Enfin, les éléments médicaux produits, datés de 2008, étaient
dépourvus de lien avec les événements dont il avait été témoin. Pour la
Cour de cassation, la cour d'appel a pu déduire de ces constatations
l'absence de manquement de l'employeur à son obligation de sécurité de
résultat.
Dès lors, le salarié ne pouvait pas reprocher à l'employeur d'avoir manqué à son obligation de sécurité résultat, d'autant plus qu'à la suite des évènements, il a exercé ses fonctions sans difficultés pendant plusieurs années.
Pour autant, dans cet arrêt, la Cour ne se contente pas uniquement de
rejeter le pourvoi, mais elle formule un attendu de principe assez
insolite. L'employeur qui " justifie avoir pris toutes les mesures
de sécurité prévues par les articles L. 4121-1 et 4121-2 du Code du
travail " ne méconnaît pas l'obligation légale de prendre les mesures
nécessaires pour assurer la sécurité et protéger la santé physique et
mentale des salariés ".
En d'autres termes, il suffirait à l'employeur d'avoir mis en ?uvre des mesures préventives afin de s'affranchir de toute responsabilité au titre du manquement à l'obligation de sécurité de résultat.
Cette formule peut être vue comme une atténuation de sa jurisprudence
antérieure, qui considérait que l'absence de faute de l'entreprise ne
pouvait être un moyen d'exonération suffisant.
La Cour de cassation tendait par exemple à retenir que le non-respect
par des salariés de l'interdiction de fumer dans les locaux de travail
caractérisait un manquement à l'obligation de sécurité de résultat à
l'égard des autres salariés, justifiant ainsi une prise d'acte de
rupture (Soc. 29 juin 2005, Dr. soc. 2005. 971, note P.-Y. Verkindt ; D. 2005.
2565, note A. Bugada). Plus significatif encore, le cas des violences
ou harcèlements exercés par un salarié à l'égard d'un autre : le
manquement à l'obligation de sécurité se trouve caractérisé alors même
que l'employeur aurait pris les mesures en vue de faire cesser les
agissements et qu'il n'aurait commis aucune faute (voir notamment Soc.
19 octobre 2011, RDT2012. 44, note M. Véricel : " Attendu
que l'employeur est tenu envers ses salariés d'une obligation de
sécurité de résultat en matière de protection de la santé et de la
sécurité des travailleurs, notamment en matière de harcèlement moral, et
que l'absence de faute de sa part ne peut l'exonérer de sa
responsabilité ; qu'il doit répondre des agissements des personnes qui
exercent, de fait ou de droit, une autorité sur les salariés ").

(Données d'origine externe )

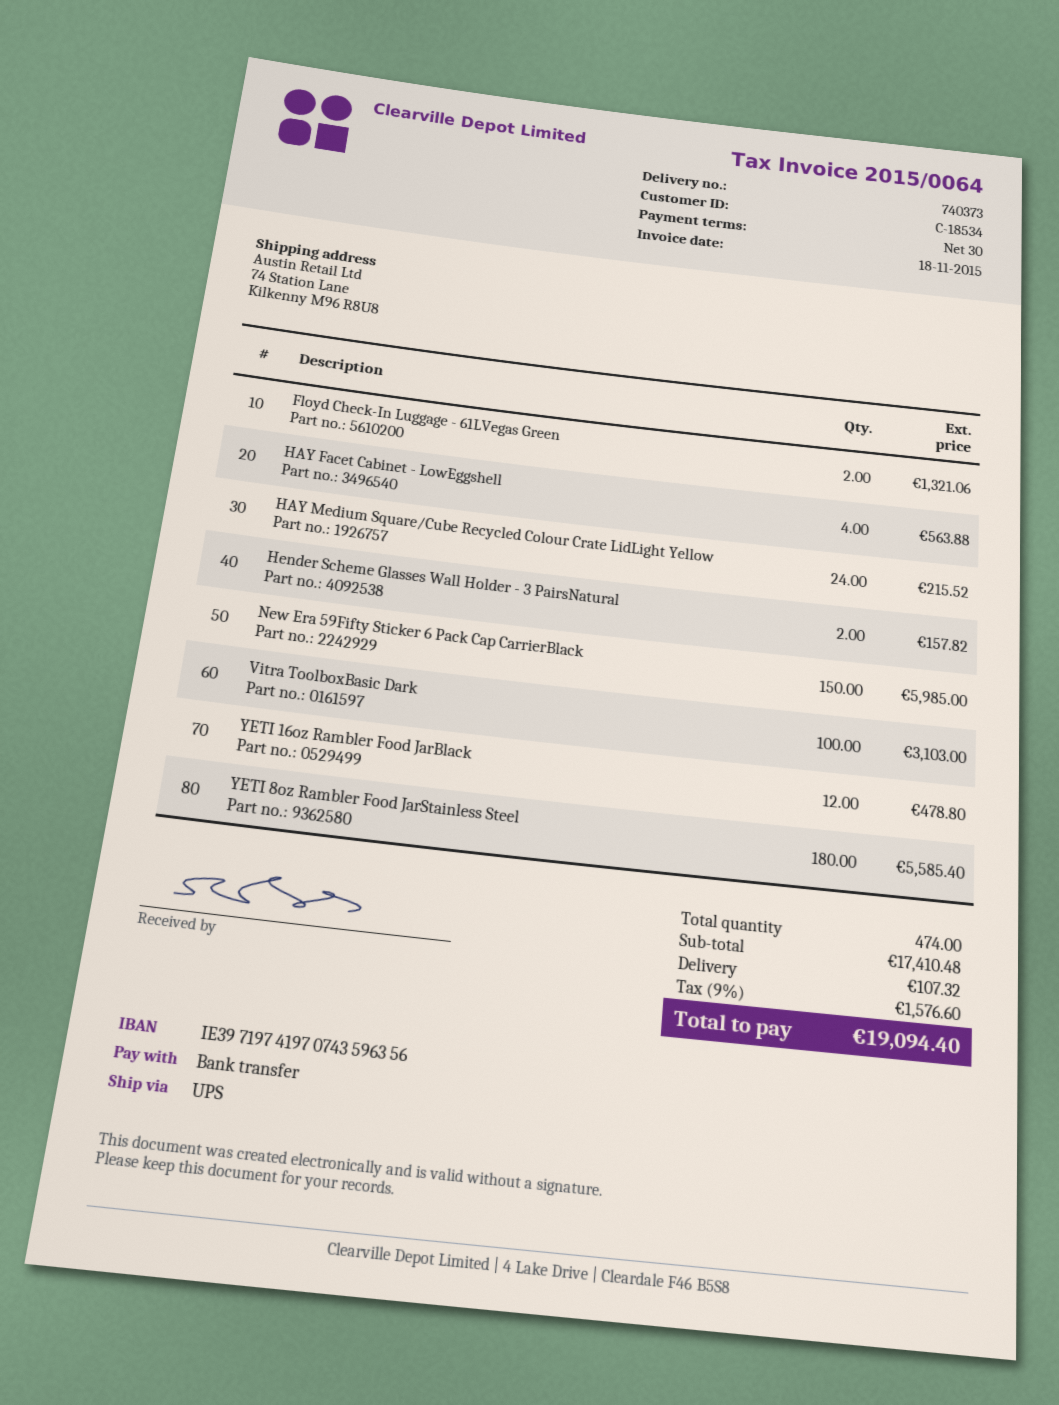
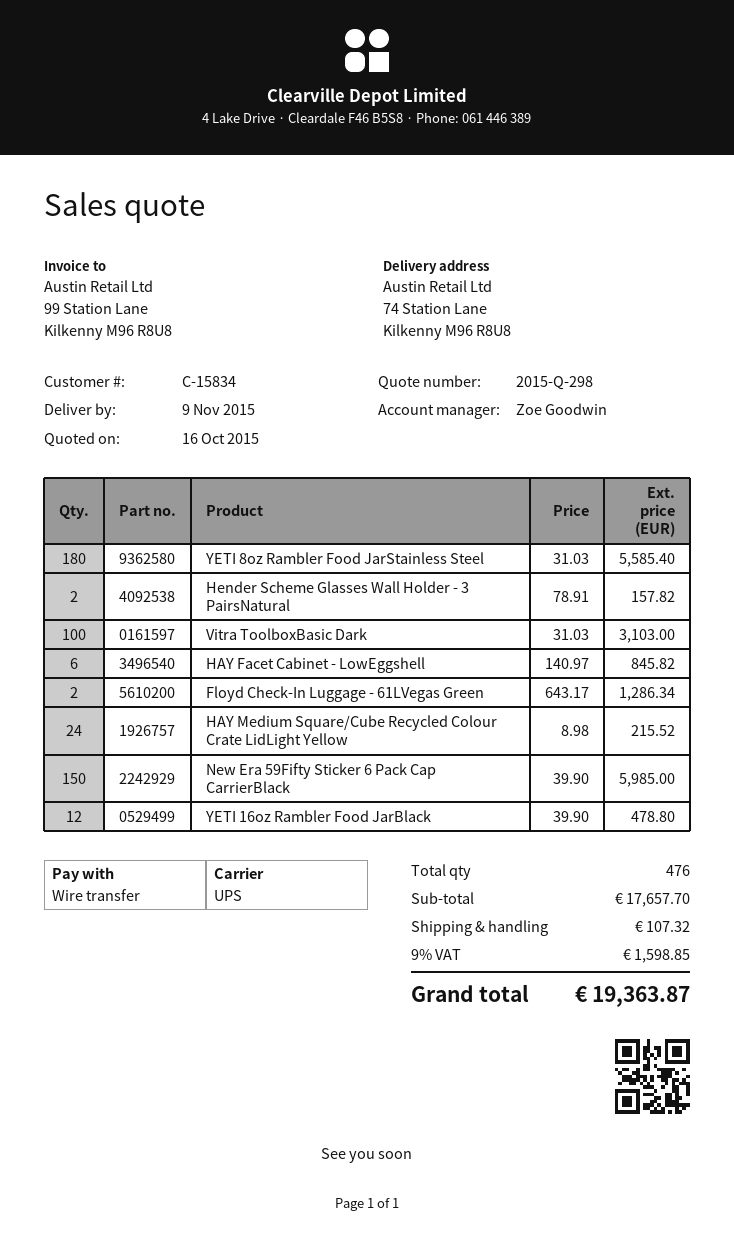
customer number: C-18534 -> C-15834
Floyd Check-In Luggage - 61LVegas Green: 2 for 1321.06 -> 2 for 1286.34
HAY Facet Cabinet - LowEggshell: 4 for 563.88 -> 6 for 845.82
total quantity: 474 -> 476
subtotal: 17410.48 -> 17657.70
tax: 9% = 1576.60 -> 9% = 1598.85
total: 19094.40 -> 19363.87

L'employeur pourrait désormais s'exonérer en justifiant du respect
des règles de prévention, ce qui devrait lui imposer de montrer qu'il a
pris les mesures appropriées au regard des risques encourus.
Au final, il est tentant d'affirmer que c'est davantage une
obligation de moyen qui se manifeste dans cet arrêt " Air France ". Il
est en effet relevé, pour écarter la responsabilité de l'employeur, que
celui-ci a pris les mesures utiles suite aux attentats du 11 septembre
2001 pour éviter tout risque sur la santé mentale des salariés
concernés.
Comment parler d'une obligation de résultat en matière de sécurité,
alors qu'on s'intéresse au comportement d'une partie au contrat et qu'on
cherche manifestement à savoir s'il y a eu, ou non, faute de sa part ?
Conclusion
Certains commentateurs évoquent un tournant majeur dans l'approche de
l'obligation de sécurité et se posent la question de savoir si on peut
continuer à parler d'obligation de résultat ou faut-il désormais la
rebaptiser en " obligation de moyens renforcée " (F. Champeaux, Semaine
sociale Lamy, n°1700, 30 novembre 2015)? Ou s'agit-il tout simplement
d'une " obligation d'action " (P-Y Verkindt, Jurisprudence sociale Lamy,
n° 239, 1er septembre 2008).
Et de façon plus pratique, la question se pose de savoir s'il est
opportun de donner aujourd'hui, dans le contexte post attentats actuel,
un signe d'affaiblissement des obligations liées à la prévention.
Cette question trouve notamment sa pertinence au regard du coût
considérable pour la société d'un traitement insuffisant de ces
traumatismes psychiques, comme le montre le cas de ce salarié désormais
incapable de travailler faute d'avoir été pris en charge de façon
satisfaisante à la suite d'un fort traumatisme.